In the early 1990s, when journalist Julie Phillips began research for a magazine article about the Tiptree Award, she wasn't a science fiction fan and had never heard of the writers James Tiptree, Jr. or Racoona Sheldon. Nor had she heard of Alice B. Sheldon, the woman behind both pseudonyms. Phillips certainly had no idea that she would spend the next 10 years writing James Tiptree, Jr., The Double Life of Alice B. Sheldon (St. Martin's), a richly detailed biography of one of the most fascinating and influential women ever to work in science fiction.

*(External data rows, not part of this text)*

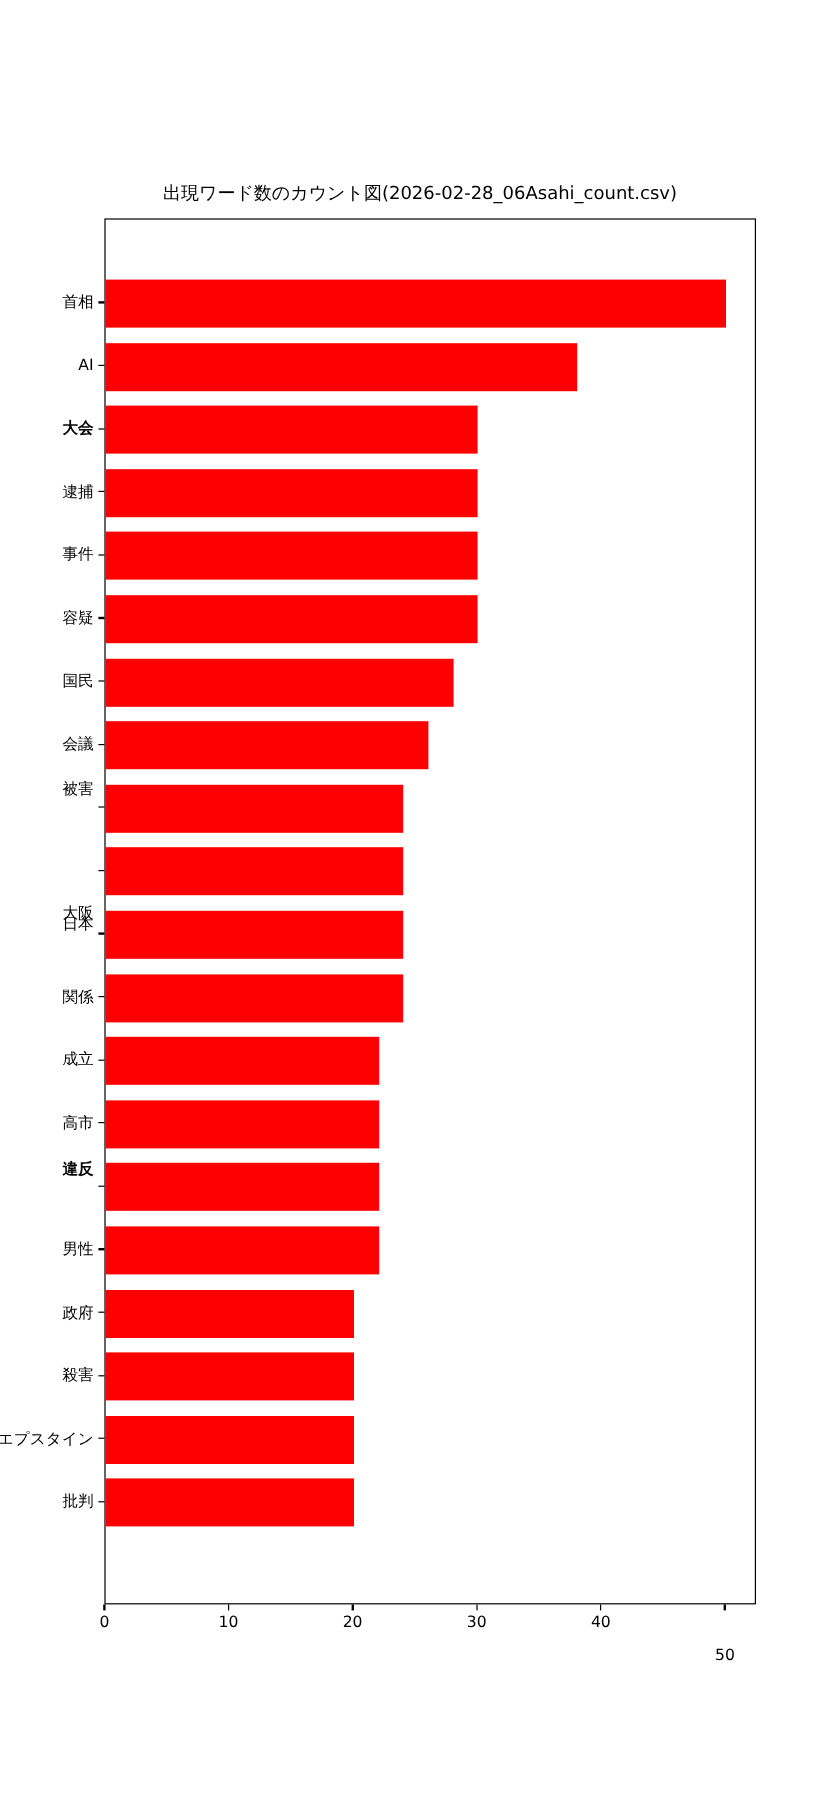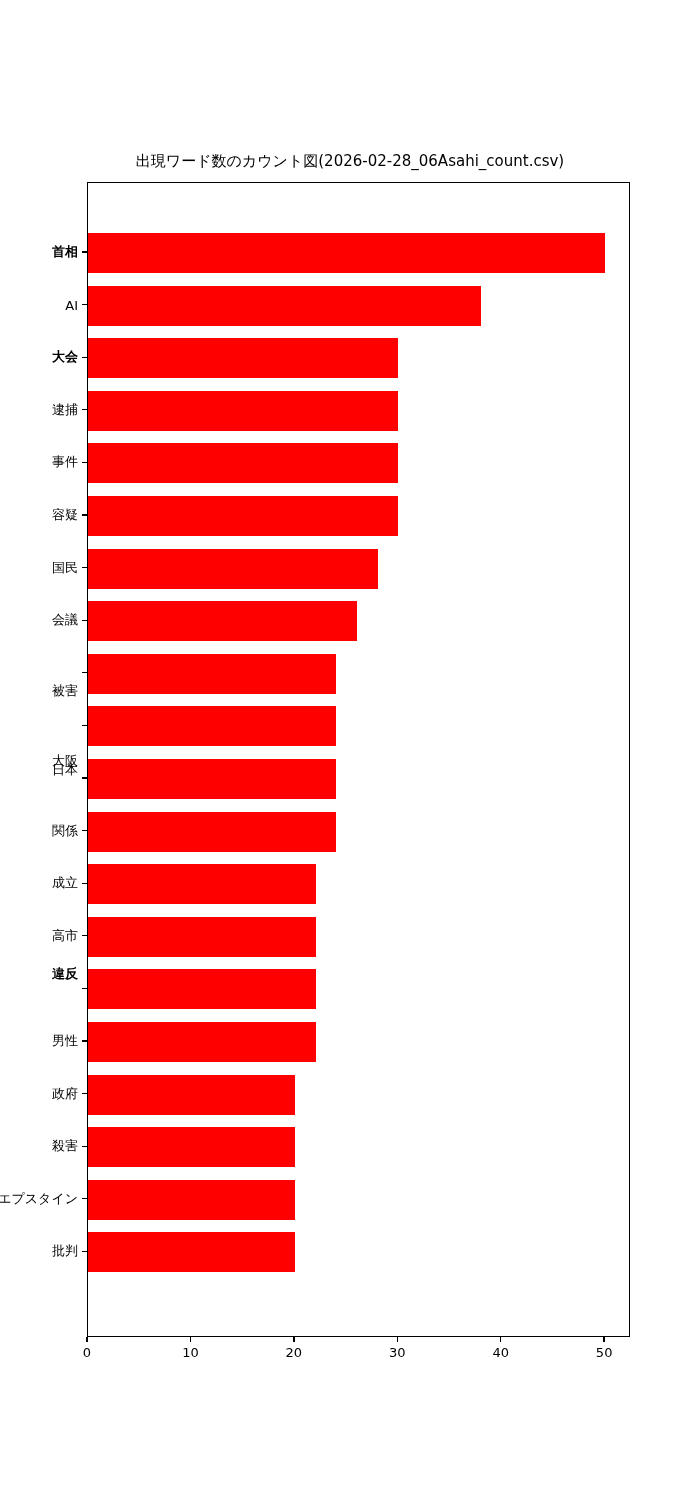"首相" div.ytick-label { font-weight: bold -> none }
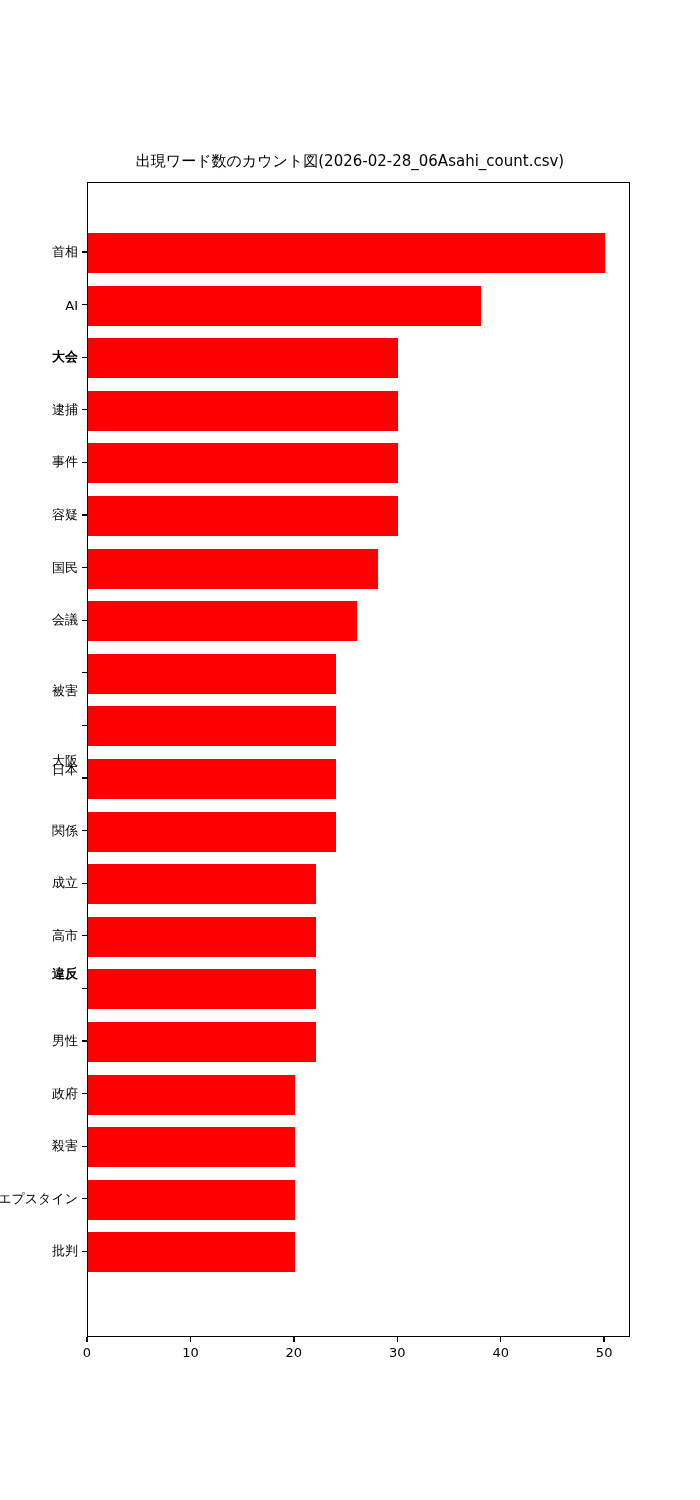"被害" div.ytick-label { top: 509px -> 476px }
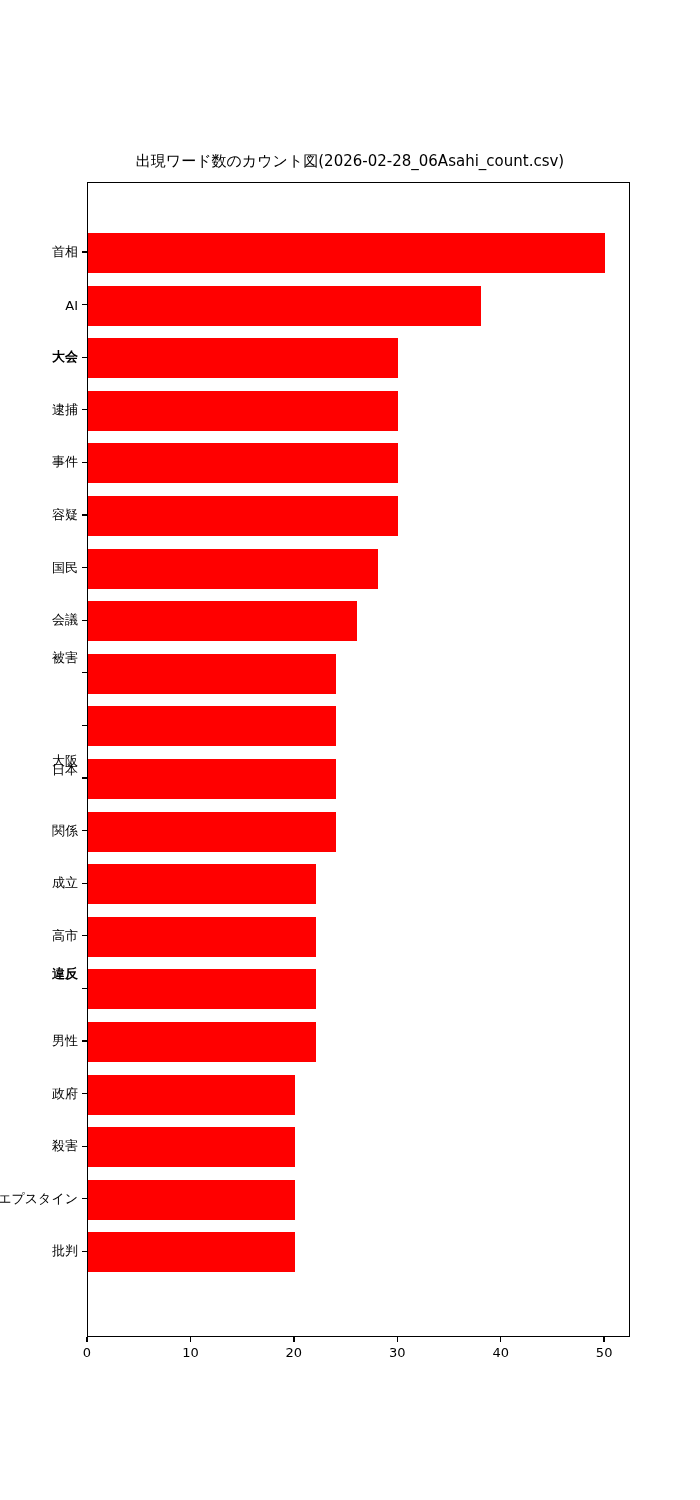"50" div.xtick-label { margin-top: none -> 27px }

Phillips' first clue to the story behind the name came from the award itself: The James Tiptree, Jr. Award was created in 1991 by Pat Murphy (The City, Not Long After) and Karen Joy Fowler (The Jane Austen Book Club) as an annual prize to recognize "science fiction or fantasy that expands or explores our understanding of gender."

Alice Sheldon's story is captivating even without the late addition of a doppelganger science fiction writer. Born in 1915 in Chicago, she made her society debut on December 20, 1934, and, on December 28, eloped and married the man she sat next to that Christmas Eve. Divorced by 1941, she became a photoanalyst at the Pentagon for the Women's Army Auxiliary Corps. In 1945, the Army sent Alice to Europe where she met and married Colonel Huntington "Ting" Sheldon. Postwar, Alice worked for the CIA, was a chicken farmer and an artist, earned a Ph.D. in research psychology, and always wrote.

Alice's mother was Mary Hastings Bradley, a writer of fiction and travel books, and the young Alice's illustrations are included in two of her mother's books, On the Gorilla Trail and Alice in Jungleland.

In addition to Tiptree (which Alice said came from a jar of English jam) and Racoona Sheldon, at different times of her life Alice was known as Alice Hastings Bradley, Alice Bradley, Alice Davey, Ann Terry, and Mrs. H.D. Sheldon.

Although Alice published a story in The New Yorker in 1946, it wasn't until the late '60s that she began publishing stories regularly in science fiction magazines. Her first was "Birth of a Salesman," published in March 1968 in the digest magazine Analog. Tiptree's stories soon caught the science fiction community's attention. Tiptree's voice was authoritative, knowledgeable, and unsurprised by things going wrong. The stories were dark but lined with a bleak humor, they pulled no punches, and they were most definitely not like anything else being written. Under her pseudonyms, Alice received two Hugos, three Nebulas, two Locus Awards, two Seiun Awards, two Hayakawa Awards, and a World Fantasy Award.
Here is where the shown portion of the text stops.